COMP96037 Advanced Databases 2020 Coursework

Contributors: Daryl Lim, Christy Chan

Course: COMP96037 Advanced Databases, Imperial College London

The objective of this coursework is to practice the interplay between storage and processing in the context of a not-quite relational application: counting triangles in a graph.

Triangle counting

Triangle counting is one of the core challenges in structural graph analytics. The idea is to find the number of sets of nodes that are connected in a triangle. For this coursework, we make the task slightly more interesting by considering a directed, labeled graph (see Figure).

./TrianglesVisualized.png

In this graph, we might be looking for triangles with the edge label sequence 0, 1, 2 and find the triangles 1, 5, 6 and 4, 1, 3.

Depending on the “connectedness” (the number of edges divided by the number of vertices in the graph), this problem can be more or less challenging (we will use 32 as a connectedness factor).

The relational view

While this problem could be considered a graph problem (or sparse linear algebra), it is a join problem as well (three joins, actually). Here is a representation of the problem in SQL

Create the graph table:

create table Edges(from int, to int, label int);

Insert some edges:

insert into Edges values(0,1,1);
insert into Edges values(4,1,0);
insert into Edges values(1,2,0);
insert into Edges values(1,3,1);
insert into Edges values(3,2,2);
insert into Edges values(1,5,0);
insert into Edges values(1,6,2);
insert into Edges values(5,6,1);
insert into Edges values(3,4,2);
insert into Edges values(2,7,1);
insert into Edges values(7,2,2);
insert into Edges values(3,7,1);
insert into Edges values(3,8,2);
insert into Edges values(8,4,1);
insert into Edges values(4,7,2);

The triangle query would then be

select from Edges as firstEdge, Edges as secondEdge, Edges as thirdEdge
where const firstEdge.to = secondEdnge.from and firstEdge.label = 0
and secondEdnge.to = thirdEdge.from and secondEdge.label = 1
and thirdEdge.to = firstEdge.from and thirdEdge.label = 2;

Modifications

There will also be cases in which we deal with a graphs that are being modified between the counting of the triangles. Specifically, we insert the data in batches of 1/8th of the overall dataset, count the triangles, delete some edges and repeat.

The task

The code implements the insertion, querying and deletion of the graph in C using both, a sort-merge join as well as a hashjoin.

Getting started

To run the program:

git clone ${your repository URL}
cd ${your repository name}

You may want to set up two separate build directories for the code, one for debugging and one for benchmarking. Here is how you could do that:

mkdir Debug
cd Debug
cmake -DCMAKE_BUILD_TYPE=Debug ..
cd ..
mkdir Release
cd Release
cmake -DCMAKE_BUILD_TYPE=Release ..
cd ..

You can compile each by (respectively) typing:

cmake --build Debug

or

cmake --build Release

Note that the first time you build each of these will take a long time since it also builds dependencies.

Testing

To run the tests, simply run

./Debug/tests

a successful run output should look like this (pass -? for more options)

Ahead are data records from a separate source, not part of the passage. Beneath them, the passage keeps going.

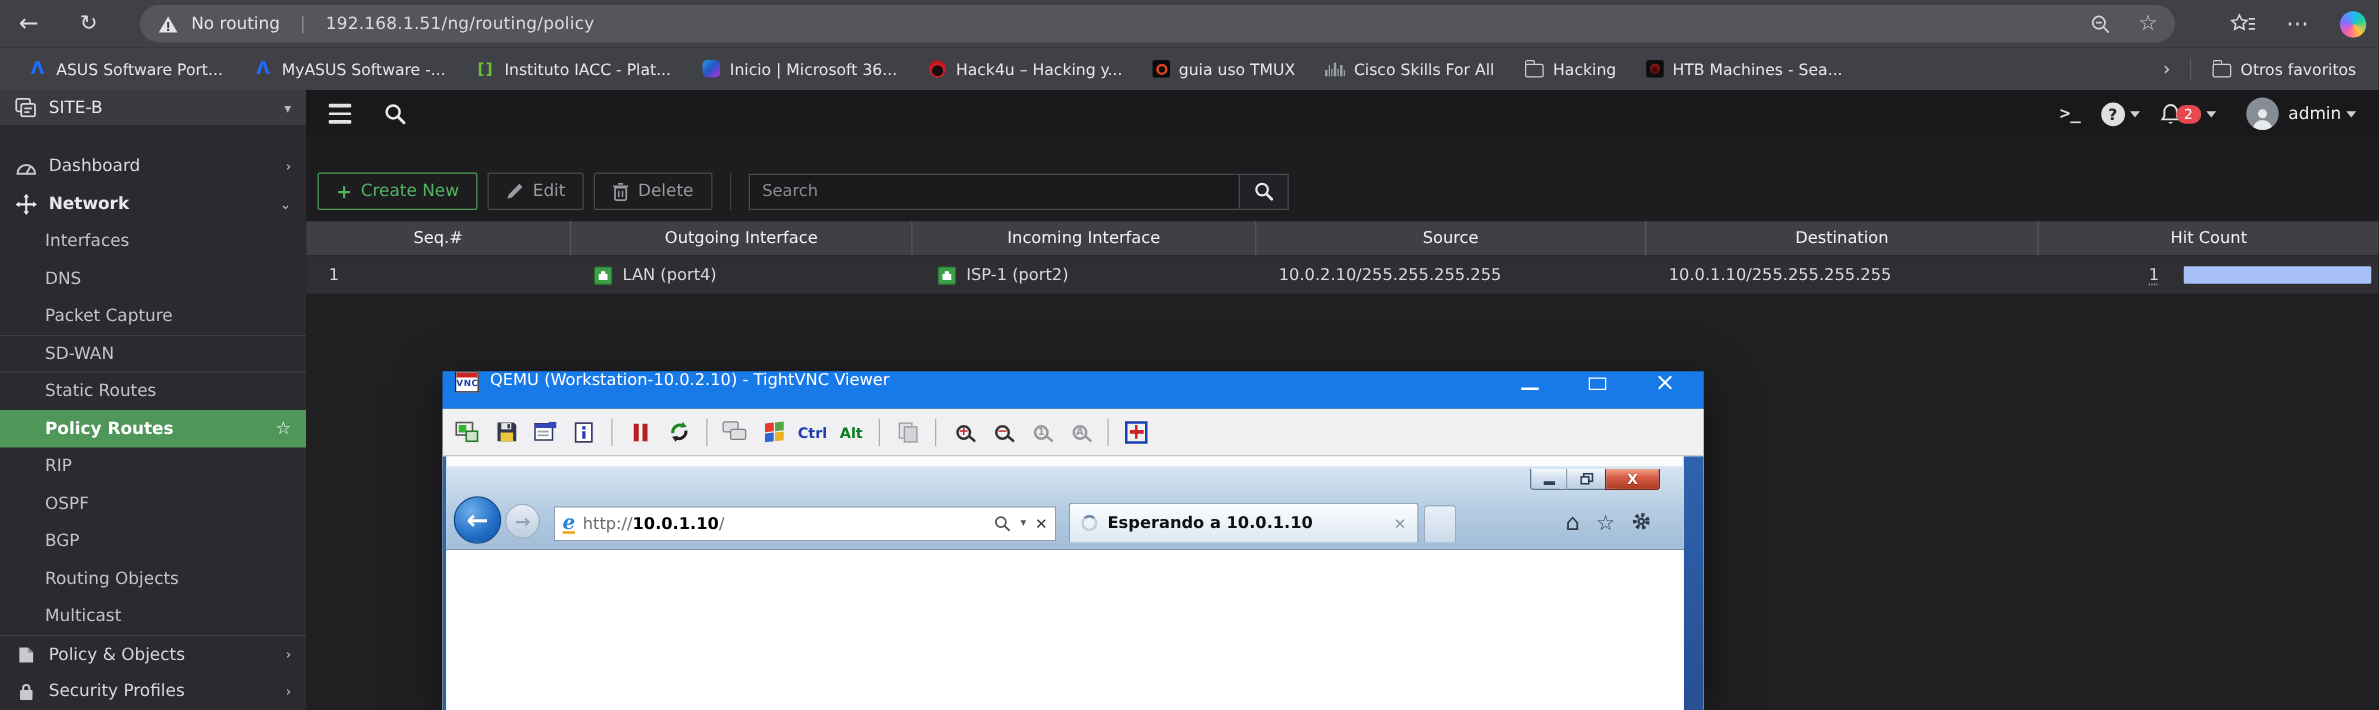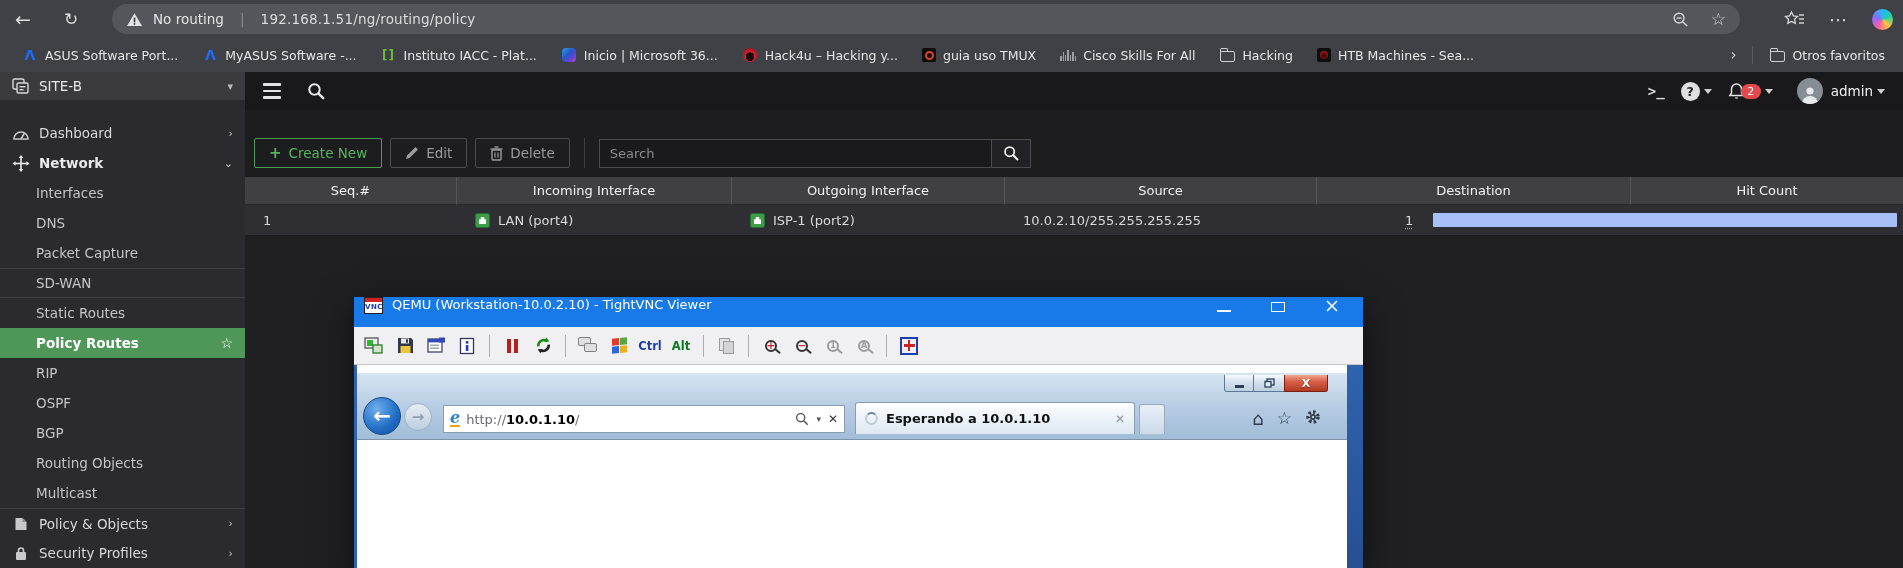--- a/index.html
+++ b/index.html
@@ -438,22 +438,22 @@
               <circle cx="7.5" cy="7.5" r="5.2" fill="none" stroke="#ececee" stroke-width="2"></circle>
               <line x1="11.6" y1="11.6" x2="16.2" y2="16.2" stroke="#ececee" stroke-width="2.4" stroke-linecap="round"></line>
             </svg>
           </span>
         </div>
       </div>
 
       <div class="ftable">
         <div class="trh">
           <div class="c w1">Seq.#</div>
+          <div class="c w3">Outgoing Interface</div>
           <div class="c w2">Incoming Interface</div>
-          <div class="c w3">Outgoing Interface</div>
           <div class="c w4">Source</div>
           <div class="c w5">Destination</div>
           <div class="c w6">Hit Count</div>
         </div>
         <div class="trd">
           <div class="c w1">1</div>
           <div class="c w2">
             <svg width="15" height="15" viewBox="0 0 15 15">
               <rect x=".5" y=".5" width="14" height="14" rx="2" fill="#3e9e47" stroke="#237031"></rect>
               <path d="M4 11V6.2h1.8V4h3.4v2.2H11V11z" fill="#fff"></path>
@@ -461,20 +461,21 @@
             <span>LAN (port4)</span>
           </div>
           <div class="c w3">
             <svg width="15" height="15" viewBox="0 0 15 15">
               <rect x=".5" y=".5" width="14" height="14" rx="2" fill="#3e9e47" stroke="#237031"></rect>
               <path d="M4 11V6.2h1.8V4h3.4v2.2H11V11z" fill="#fff"></path>
             </svg>
             <span>ISP-1 (port2)</span>
           </div>
           <div class="c w4">10.0.2.10/255.255.255.255</div>
+          <div class="c w5">10.0.1.10/255.255.255.255</div>
           <div class="c w6 hitc">
             <span class="hitnum">1</span>
             <span class="hitbar" style="background:#a7c0f8"></span>
           </div>
         </div>
       </div>
     </div>
   </div>
 
   <div class="vnc">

===============================================================================
All tests passed (30 assertions in 3 test cases)

Benchmarking

To run the benchmarks, simply run

./Release/Benchmarks

if you want to restrict the benchmarks that are being run you can use, for example

./Release/Benchmarks --benchmark_filter='GraphQueryBenchmark<HashjoinImplementation>/64/32'

(64 is the number of nodes in the graph, 32 the average number of edges)

./Benchmarks --benchmark_list_tests

gives you a name of experiments (try ./Benchmarks --help for more options).